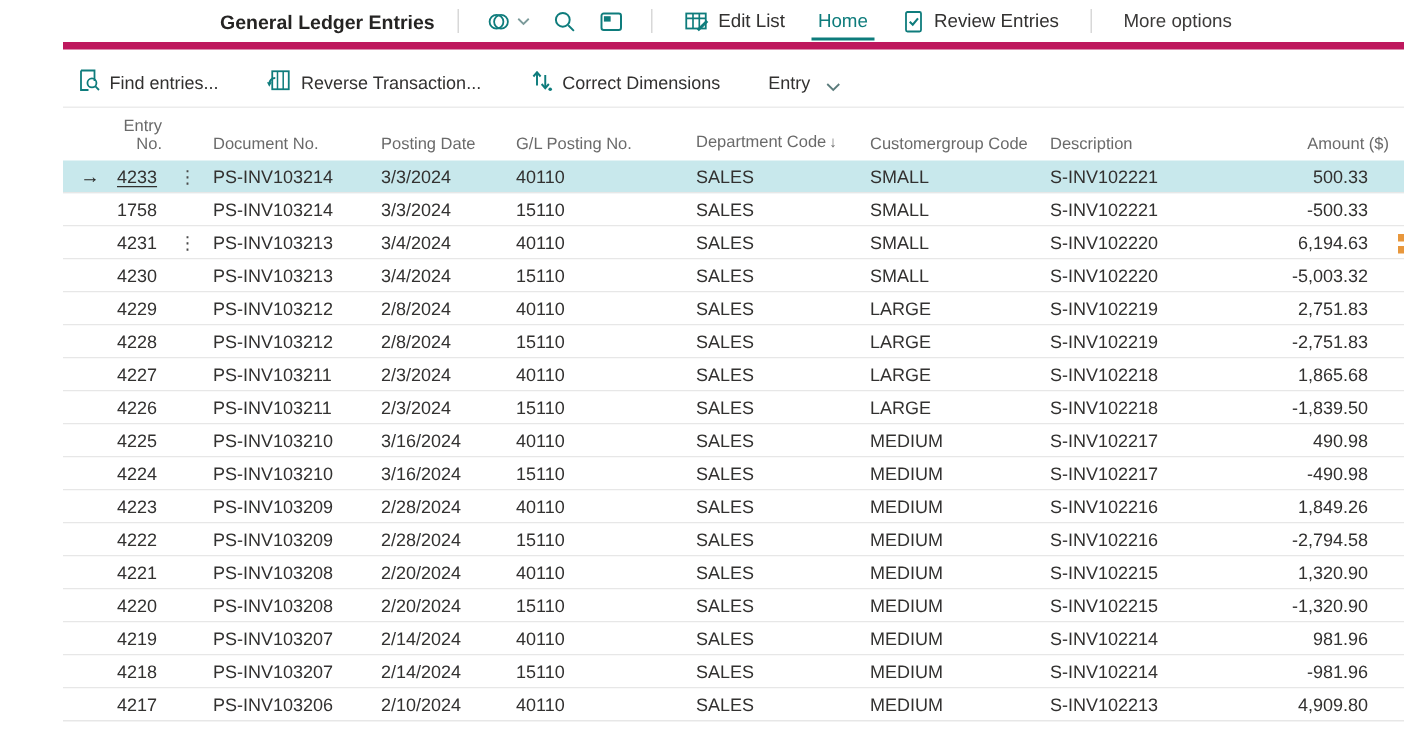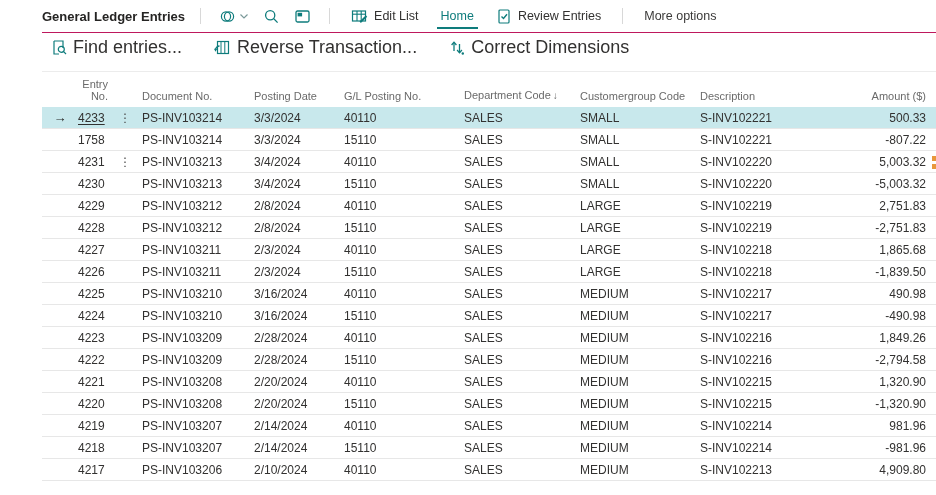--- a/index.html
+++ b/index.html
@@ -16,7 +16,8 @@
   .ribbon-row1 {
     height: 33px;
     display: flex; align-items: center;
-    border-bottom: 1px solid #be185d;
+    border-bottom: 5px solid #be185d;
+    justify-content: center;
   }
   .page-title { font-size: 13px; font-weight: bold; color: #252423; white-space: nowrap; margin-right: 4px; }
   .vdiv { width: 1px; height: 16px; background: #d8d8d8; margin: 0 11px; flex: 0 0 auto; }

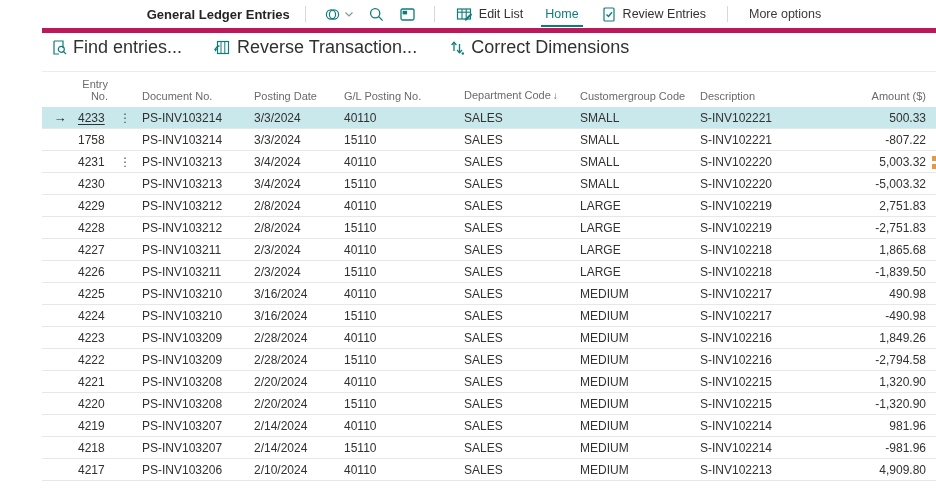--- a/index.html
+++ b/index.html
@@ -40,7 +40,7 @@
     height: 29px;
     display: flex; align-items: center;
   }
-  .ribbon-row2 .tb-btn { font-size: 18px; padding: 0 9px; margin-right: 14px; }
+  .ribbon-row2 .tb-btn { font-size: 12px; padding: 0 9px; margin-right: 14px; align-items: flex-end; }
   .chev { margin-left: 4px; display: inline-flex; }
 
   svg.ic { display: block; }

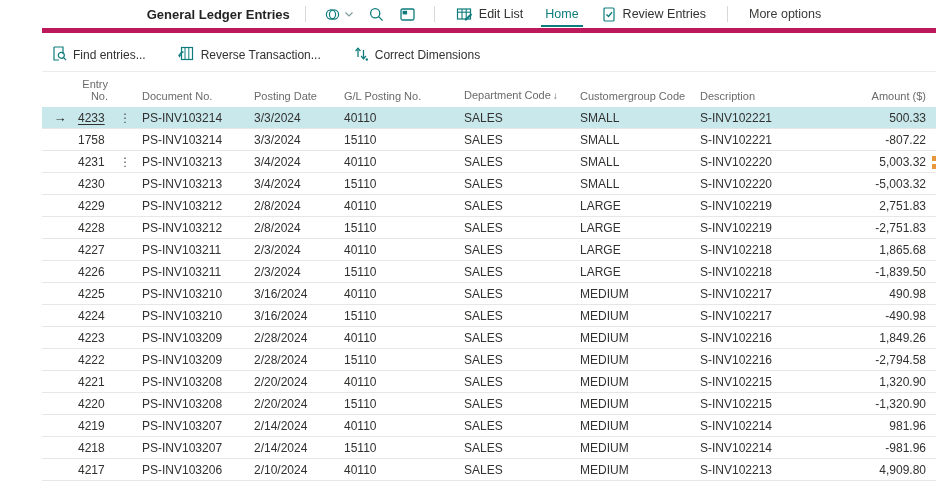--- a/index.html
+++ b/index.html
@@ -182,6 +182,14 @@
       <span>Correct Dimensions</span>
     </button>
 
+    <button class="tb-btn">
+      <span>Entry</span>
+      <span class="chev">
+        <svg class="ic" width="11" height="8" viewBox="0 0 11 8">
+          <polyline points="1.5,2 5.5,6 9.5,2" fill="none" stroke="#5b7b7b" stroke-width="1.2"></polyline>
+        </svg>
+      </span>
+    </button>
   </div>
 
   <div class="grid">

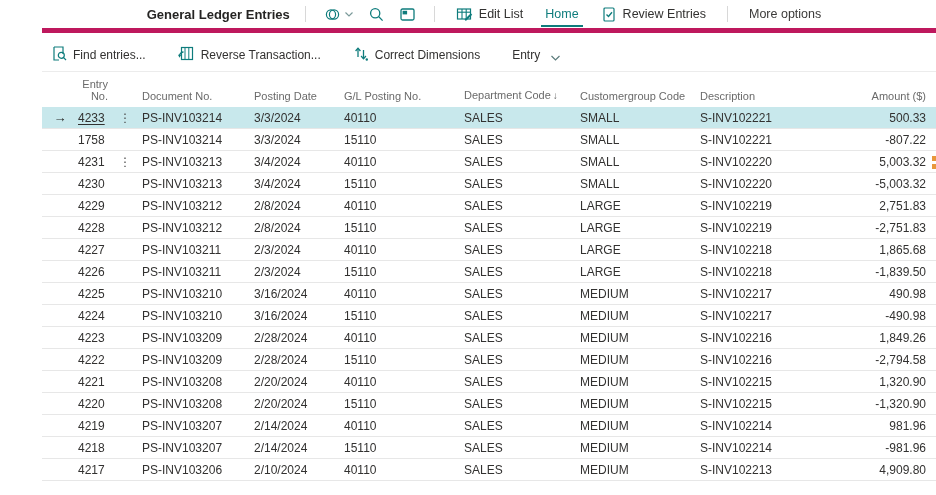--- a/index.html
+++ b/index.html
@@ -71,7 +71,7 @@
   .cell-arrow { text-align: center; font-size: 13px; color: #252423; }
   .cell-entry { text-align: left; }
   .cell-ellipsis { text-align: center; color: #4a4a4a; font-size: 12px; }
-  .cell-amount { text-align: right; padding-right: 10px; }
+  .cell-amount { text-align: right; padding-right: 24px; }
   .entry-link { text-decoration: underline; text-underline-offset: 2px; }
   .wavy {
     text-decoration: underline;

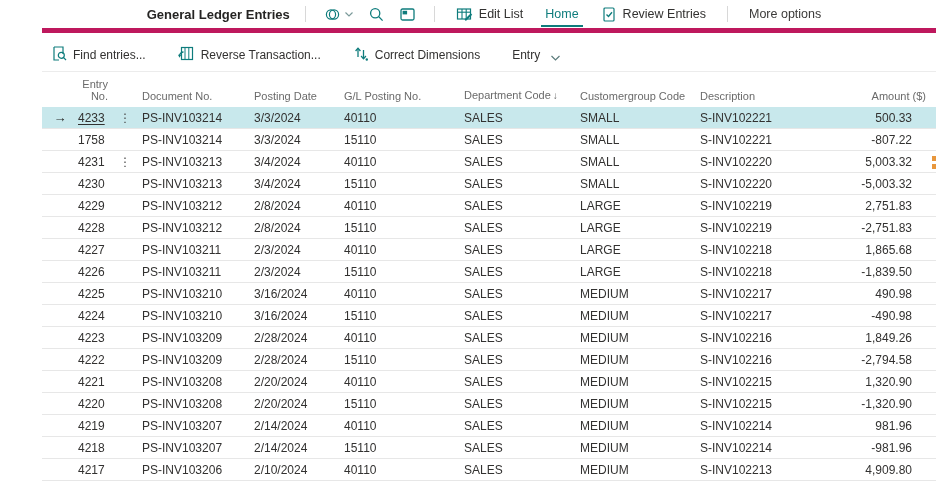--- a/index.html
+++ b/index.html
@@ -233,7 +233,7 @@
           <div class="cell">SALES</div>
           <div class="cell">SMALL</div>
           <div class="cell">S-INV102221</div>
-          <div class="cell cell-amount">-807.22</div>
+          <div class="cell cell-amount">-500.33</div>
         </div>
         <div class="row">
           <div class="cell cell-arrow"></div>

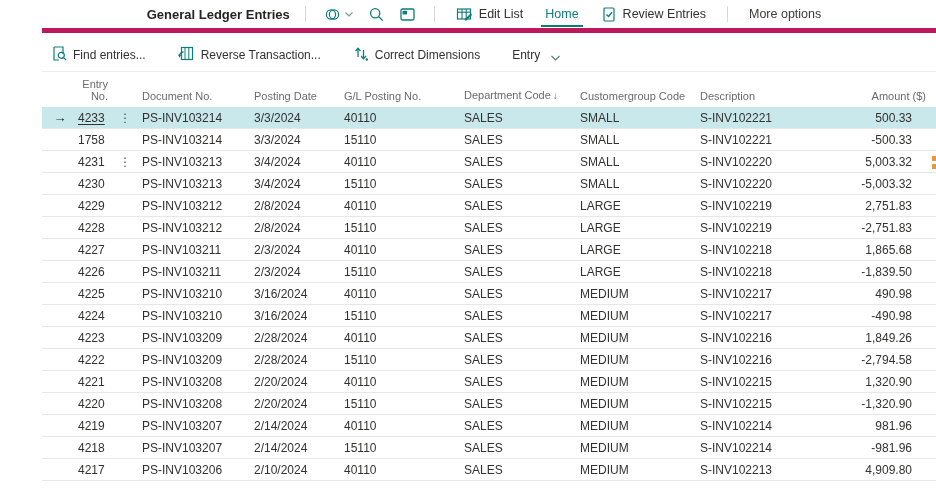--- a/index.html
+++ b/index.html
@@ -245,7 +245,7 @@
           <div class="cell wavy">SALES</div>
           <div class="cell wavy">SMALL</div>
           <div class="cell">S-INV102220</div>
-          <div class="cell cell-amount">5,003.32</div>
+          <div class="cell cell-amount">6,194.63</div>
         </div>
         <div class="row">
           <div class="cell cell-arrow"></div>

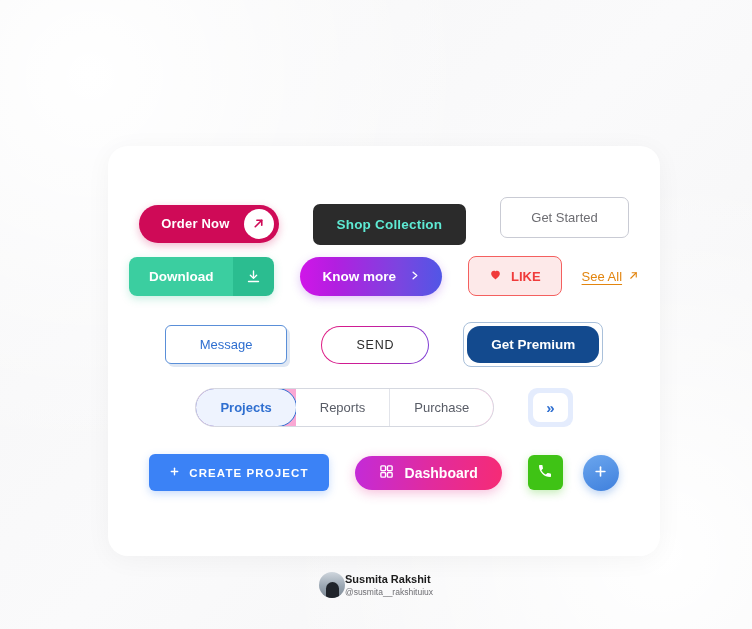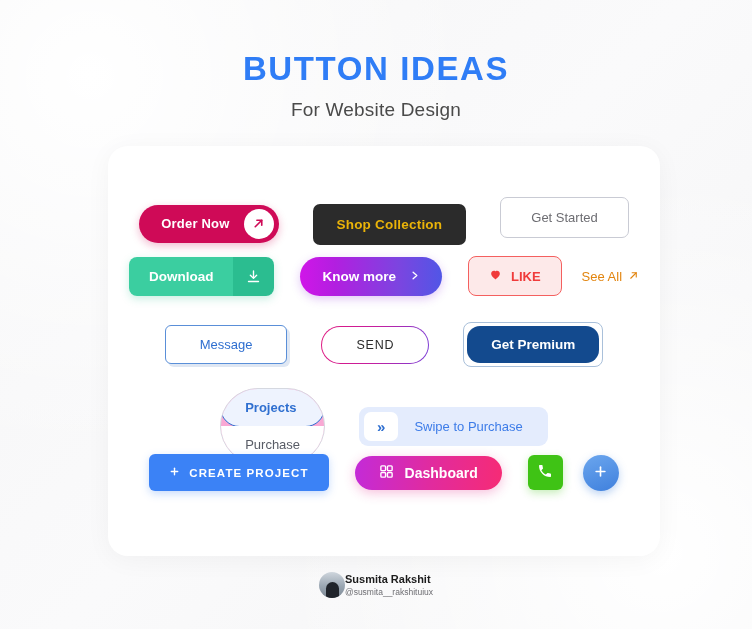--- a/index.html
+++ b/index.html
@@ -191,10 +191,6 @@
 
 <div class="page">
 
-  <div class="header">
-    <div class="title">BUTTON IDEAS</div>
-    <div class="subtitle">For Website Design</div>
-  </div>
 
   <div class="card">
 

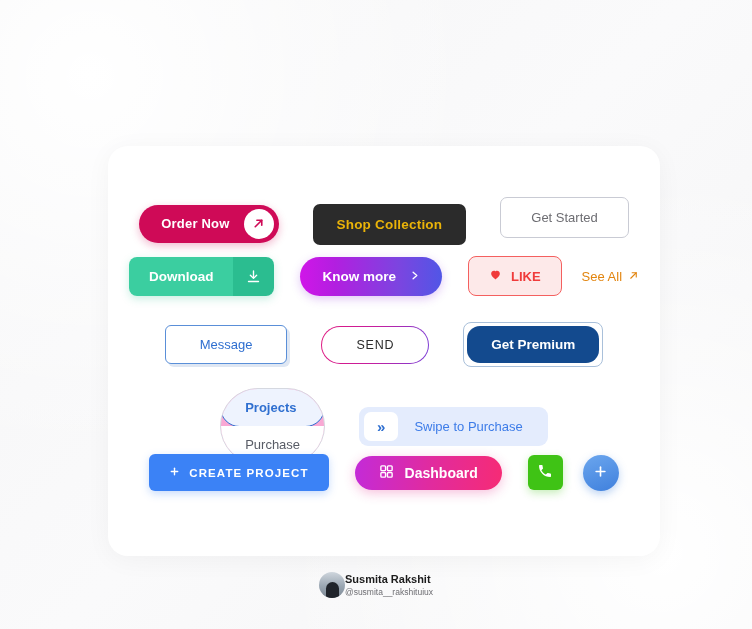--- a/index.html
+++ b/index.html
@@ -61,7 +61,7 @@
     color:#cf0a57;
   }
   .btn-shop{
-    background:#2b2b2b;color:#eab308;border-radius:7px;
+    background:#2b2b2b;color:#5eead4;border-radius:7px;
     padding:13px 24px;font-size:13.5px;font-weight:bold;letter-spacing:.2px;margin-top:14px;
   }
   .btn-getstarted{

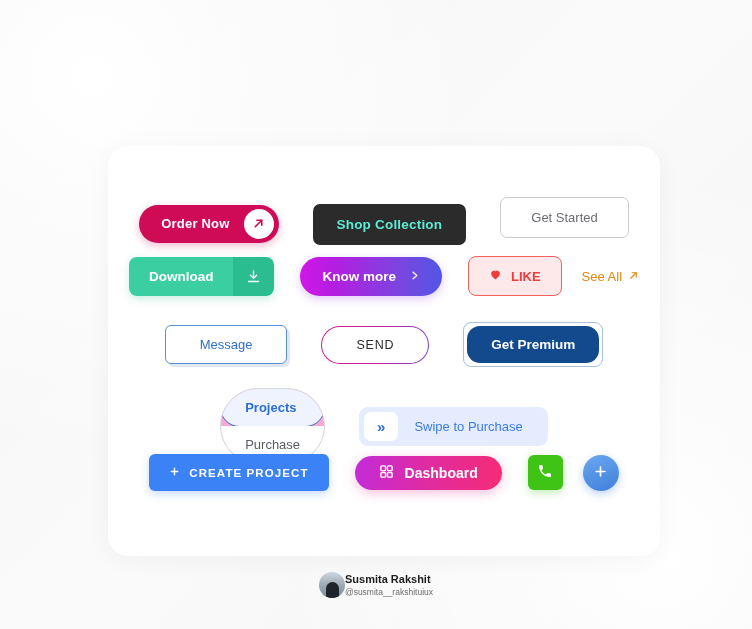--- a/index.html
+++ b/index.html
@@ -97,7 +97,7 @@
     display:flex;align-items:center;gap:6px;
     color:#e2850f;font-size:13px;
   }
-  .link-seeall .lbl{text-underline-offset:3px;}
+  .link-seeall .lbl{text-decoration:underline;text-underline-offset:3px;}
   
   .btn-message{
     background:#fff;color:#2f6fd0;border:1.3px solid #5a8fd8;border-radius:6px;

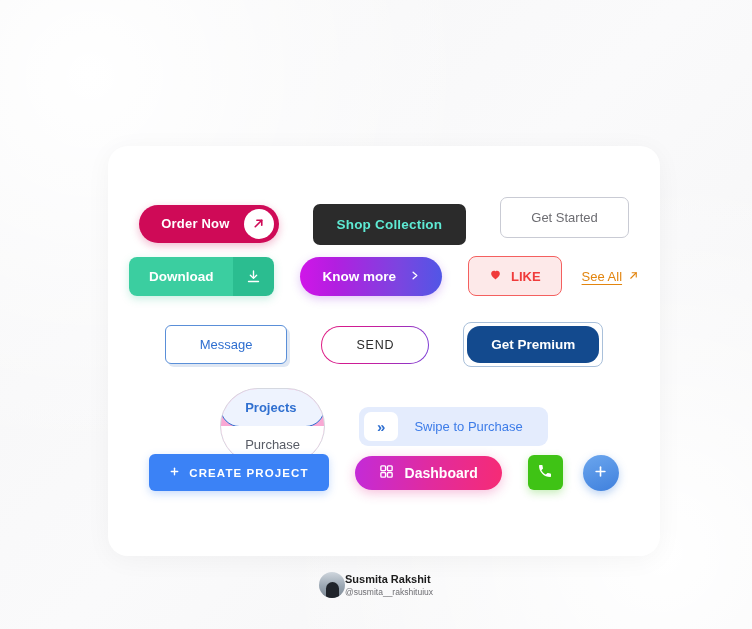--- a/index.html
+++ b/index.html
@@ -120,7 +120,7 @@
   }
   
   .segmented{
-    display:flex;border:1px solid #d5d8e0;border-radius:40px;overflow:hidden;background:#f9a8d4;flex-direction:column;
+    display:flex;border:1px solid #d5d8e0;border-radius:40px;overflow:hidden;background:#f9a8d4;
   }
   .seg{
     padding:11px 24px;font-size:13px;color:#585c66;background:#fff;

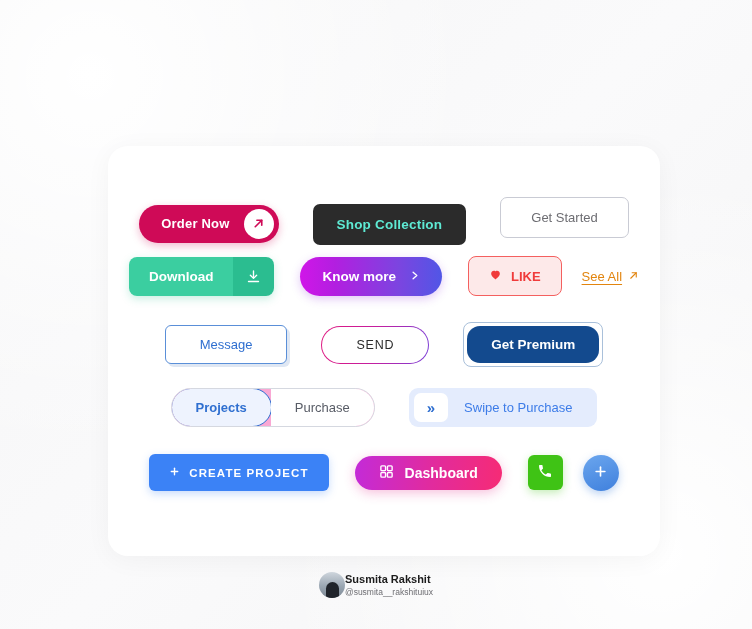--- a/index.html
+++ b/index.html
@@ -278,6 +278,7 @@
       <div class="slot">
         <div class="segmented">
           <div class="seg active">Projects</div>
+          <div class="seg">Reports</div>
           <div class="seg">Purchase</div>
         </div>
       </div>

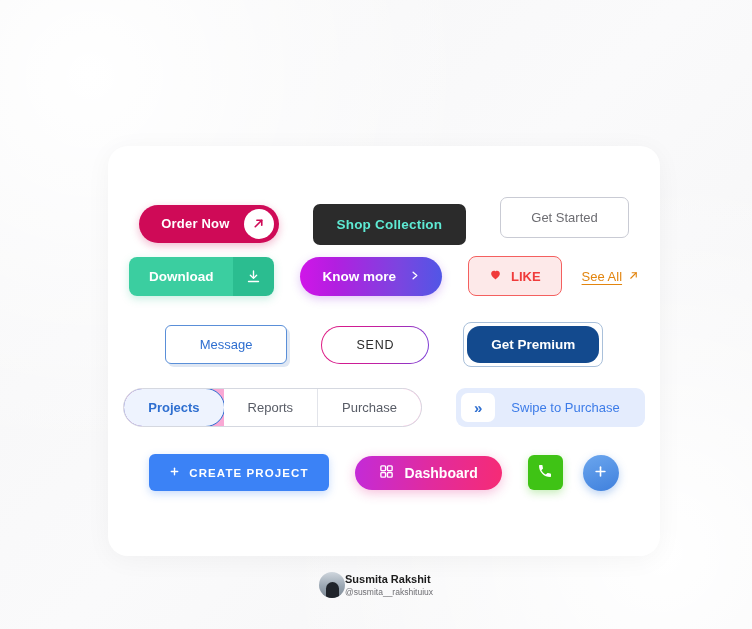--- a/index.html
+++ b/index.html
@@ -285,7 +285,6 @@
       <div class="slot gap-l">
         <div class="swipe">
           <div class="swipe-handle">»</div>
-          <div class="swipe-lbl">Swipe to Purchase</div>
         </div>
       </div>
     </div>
——
• What the exercise asks:
The job here is to write out the records exactly, pictures excluded.

• Result of the exercise:
--- a/index.html
+++ b/index.html
@@ -16,7 +16,8 @@
   .ribbon-row1 {
     height: 33px;
     display: flex; align-items: center;
-    border-bottom: 1px solid #be185d;
+    border-bottom: 5px solid #be185d;
+    justify-content: center;
   }
   .page-title { font-size: 13px; font-weight: bold; color: #252423; white-space: nowrap; margin-right: 4px; }
   .vdiv { width: 1px; height: 16px; background: #d8d8d8; margin: 0 11px; flex: 0 0 auto; }

--- a/index.html
+++ b/index.html
@@ -40,7 +40,7 @@
     height: 29px;
     display: flex; align-items: center;
   }
-  .ribbon-row2 .tb-btn { font-size: 18px; padding: 0 9px; margin-right: 14px; }
+  .ribbon-row2 .tb-btn { font-size: 12px; padding: 0 9px; margin-right: 14px; align-items: flex-end; }
   .chev { margin-left: 4px; display: inline-flex; }
 
   svg.ic { display: block; }

--- a/index.html
+++ b/index.html
@@ -182,6 +182,14 @@
       <span>Correct Dimensions</span>
     </button>
 
+    <button class="tb-btn">
+      <span>Entry</span>
+      <span class="chev">
+        <svg class="ic" width="11" height="8" viewBox="0 0 11 8">
+          <polyline points="1.5,2 5.5,6 9.5,2" fill="none" stroke="#5b7b7b" stroke-width="1.2"></polyline>
+        </svg>
+      </span>
+    </button>
   </div>
 
   <div class="grid">

--- a/index.html
+++ b/index.html
@@ -71,7 +71,7 @@
   .cell-arrow { text-align: center; font-size: 13px; color: #252423; }
   .cell-entry { text-align: left; }
   .cell-ellipsis { text-align: center; color: #4a4a4a; font-size: 12px; }
-  .cell-amount { text-align: right; padding-right: 10px; }
+  .cell-amount { text-align: right; padding-right: 24px; }
   .entry-link { text-decoration: underline; text-underline-offset: 2px; }
   .wavy {
     text-decoration: underline;

--- a/index.html
+++ b/index.html
@@ -233,7 +233,7 @@
           <div class="cell">SALES</div>
           <div class="cell">SMALL</div>
           <div class="cell">S-INV102221</div>
-          <div class="cell cell-amount">-807.22</div>
+          <div class="cell cell-amount">-500.33</div>
         </div>
         <div class="row">
           <div class="cell cell-arrow"></div>

--- a/index.html
+++ b/index.html
@@ -245,7 +245,7 @@
           <div class="cell wavy">SALES</div>
           <div class="cell wavy">SMALL</div>
           <div class="cell">S-INV102220</div>
-          <div class="cell cell-amount">5,003.32</div>
+          <div class="cell cell-amount">6,194.63</div>
         </div>
         <div class="row">
           <div class="cell cell-arrow"></div>

--- a/index.html
+++ b/index.html
@@ -191,10 +191,6 @@
 
 <div class="page">
 
-  <div class="header">
-    <div class="title">BUTTON IDEAS</div>
-    <div class="subtitle">For Website Design</div>
-  </div>
 
   <div class="card">
 

--- a/index.html
+++ b/index.html
@@ -61,7 +61,7 @@
     color:#cf0a57;
   }
   .btn-shop{
-    background:#2b2b2b;color:#eab308;border-radius:7px;
+    background:#2b2b2b;color:#5eead4;border-radius:7px;
     padding:13px 24px;font-size:13.5px;font-weight:bold;letter-spacing:.2px;margin-top:14px;
   }
   .btn-getstarted{

--- a/index.html
+++ b/index.html
@@ -97,7 +97,7 @@
     display:flex;align-items:center;gap:6px;
     color:#e2850f;font-size:13px;
   }
-  .link-seeall .lbl{text-underline-offset:3px;}
+  .link-seeall .lbl{text-decoration:underline;text-underline-offset:3px;}
   
   .btn-message{
     background:#fff;color:#2f6fd0;border:1.3px solid #5a8fd8;border-radius:6px;

--- a/index.html
+++ b/index.html
@@ -120,7 +120,7 @@
   }
   
   .segmented{
-    display:flex;border:1px solid #d5d8e0;border-radius:40px;overflow:hidden;background:#f9a8d4;flex-direction:column;
+    display:flex;border:1px solid #d5d8e0;border-radius:40px;overflow:hidden;background:#f9a8d4;
   }
   .seg{
     padding:11px 24px;font-size:13px;color:#585c66;background:#fff;

--- a/index.html
+++ b/index.html
@@ -278,6 +278,7 @@
       <div class="slot">
         <div class="segmented">
           <div class="seg active">Projects</div>
+          <div class="seg">Reports</div>
           <div class="seg">Purchase</div>
         </div>
       </div>

--- a/index.html
+++ b/index.html
@@ -285,7 +285,6 @@
       <div class="slot gap-l">
         <div class="swipe">
           <div class="swipe-handle">»</div>
-          <div class="swipe-lbl">Swipe to Purchase</div>
         </div>
       </div>
     </div>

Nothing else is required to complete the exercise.